Alfie. Tribunale decide data distacco dei sostegni vitali
Debora Donnini-Città del Vaticano
L'Alta Corte di Londra ha fissato la data e l'ora per il distacco dei sostegni vitali ad Alfie Evans, ma non si sa quando questo avverrà: dovrà rimanere privato. Questa la conclusione dell’udienza di oggi pomeriggio sul caso di Alfie Evans, il bimbo inglese di 23 mesi, affetto da una malattia neurodegerativa, non ancora diagnosticata. Già tre sentenze inglesi avevano dato ragione ai medici dell’Alder Hey Children’s Hospital di Liverpool, dove il piccolo è ricoverato, mentre i giovani genitori, Thomas e Kate, fino alla fine si sono battuti perché non fosse percorsa questa strada. Rimane così inascoltato il loro appello a far trasferire il loro piccolo in Italia, con la disponibilità ad accoglierlo del Bambino Gesù di Roma. Chiedevano di poter accompagnare il figlio, curandolo fino alla fine naturale ed evitando la morte per soffocamento causata dalla sospensione della respirazione assistita.
Molte voci si sono levate a loro sostegno: una vasta mobilitazione popolare con iniziative di preghiera, petizioni e mobilitazioni di piazza. Un appello per Alfie era venuto anche da oltre 100 parlamentari italiani. Il Papa in un tweet del 4 aprile aveva chiesto che potesse “essere fatto tutto il necessario per continuare ad accompagnare con compassione il piccolo Alfie”. “La profonda sofferenza dei suoi genitori - aveva chiesto - possa essere ascoltata. Prego per Alfie, per la sua famiglia e per tutte le persone coinvolte”.

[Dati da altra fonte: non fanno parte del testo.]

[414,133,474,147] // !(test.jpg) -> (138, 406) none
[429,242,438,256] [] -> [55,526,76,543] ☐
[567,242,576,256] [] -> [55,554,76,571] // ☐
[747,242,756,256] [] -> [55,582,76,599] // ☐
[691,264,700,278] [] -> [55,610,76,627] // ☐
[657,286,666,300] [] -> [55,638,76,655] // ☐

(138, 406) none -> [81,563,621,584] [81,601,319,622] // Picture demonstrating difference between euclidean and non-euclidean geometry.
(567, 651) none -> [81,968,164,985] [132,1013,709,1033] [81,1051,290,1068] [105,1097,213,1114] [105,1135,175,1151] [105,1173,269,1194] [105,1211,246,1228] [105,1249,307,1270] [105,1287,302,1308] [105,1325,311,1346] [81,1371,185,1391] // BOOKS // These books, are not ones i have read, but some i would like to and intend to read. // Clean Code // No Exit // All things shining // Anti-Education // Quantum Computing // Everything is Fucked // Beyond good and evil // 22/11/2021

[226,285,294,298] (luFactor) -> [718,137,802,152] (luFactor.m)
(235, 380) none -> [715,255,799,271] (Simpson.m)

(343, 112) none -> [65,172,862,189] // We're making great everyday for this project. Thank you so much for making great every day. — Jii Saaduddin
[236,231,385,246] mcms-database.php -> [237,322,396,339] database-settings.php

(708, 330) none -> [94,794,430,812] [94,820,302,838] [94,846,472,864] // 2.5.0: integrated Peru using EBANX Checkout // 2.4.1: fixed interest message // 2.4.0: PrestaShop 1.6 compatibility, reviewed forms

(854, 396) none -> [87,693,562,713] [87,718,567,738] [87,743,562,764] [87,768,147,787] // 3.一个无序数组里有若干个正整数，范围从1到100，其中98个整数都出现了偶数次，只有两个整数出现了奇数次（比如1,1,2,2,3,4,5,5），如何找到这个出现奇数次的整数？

Morresi: atto eutanasico, in gioco la libertà di cura
Una vicenda che ricorda da vicino quella di Charlie Gard, come ci conferma Assuntina Morresi, membro del Comitato Nazionale di Bioetica:
“Questa vicenda purtroppo ricorda quella di Charlie Gard e conferma che, per quanto riguarda bambini, minori, con una prognosi di morte - diciamo - non imminente ma certa, senza neanche un periodo ben stabilito, con una bassa qualità di vita, non ci si pone il problema di accompagnarli alla morte ma ci si pone il problema di interrompere questa vita perché non sarebbe di loro massimo interesse continuare a vivere”. “Parliamo di bambini - spiega - con malattie molto gravi, neurodegenerative. Quella di Alfie non ha neppure un nome ma fa parte di questa triste famiglia di patologie però ormai vediamo consolidare un metodo: una sorta di atto eutanasico di tipo omissivo – diciamo - cioè si sospendono sostegni vitali ancora efficaci. In questa parte la vicenda di Alfie è molto simile a quella di Charlie, nella prima parte no”.
Il padre di Alfie aveva chiesto con forza la possibilità che il figlio fosse trasferito in Italia. Perché non è stato concesso?
R. – Per lo stesso motivo per cui non è stato lasciato a Charlie Gard e – vorrei ricordare – anche al piccolo Isaiah Haastrup. Nel momento in cui comincia un contenzioso nelle Corti, poi la sentenza va applicata: una volta che inizia il contenzioso, poiché i medici decidono che il massimo interesse per quel bambino è morire, per loro quella sentenza va eseguita. E, in questo caso, tutti i gradi di giudizio interni inglesi hanno confermato questa posizione dei medici dell’Alder Hey, cioè hanno detto che quella posizione era corretta dal punto di vista legale. E anche la Corte dei diritti umani di Strasburgo, ormai per la terza volta dopo Charlie e Isaiah, ha ritenuto opportune – diciamo così – le procedure inglesi. Ma questi genitori – i genitori di Alfie così come quelli di Charlie – non volevano portare il loro bambino da un ciarlatano, volevano spostarlo da un ospedale internazionale importante, come l’Alder Hey, a un altro ospedale importante a livello internazionale come il Bambino Gesù. Quindi è veramente in gioco la libertà di cura in questo caso.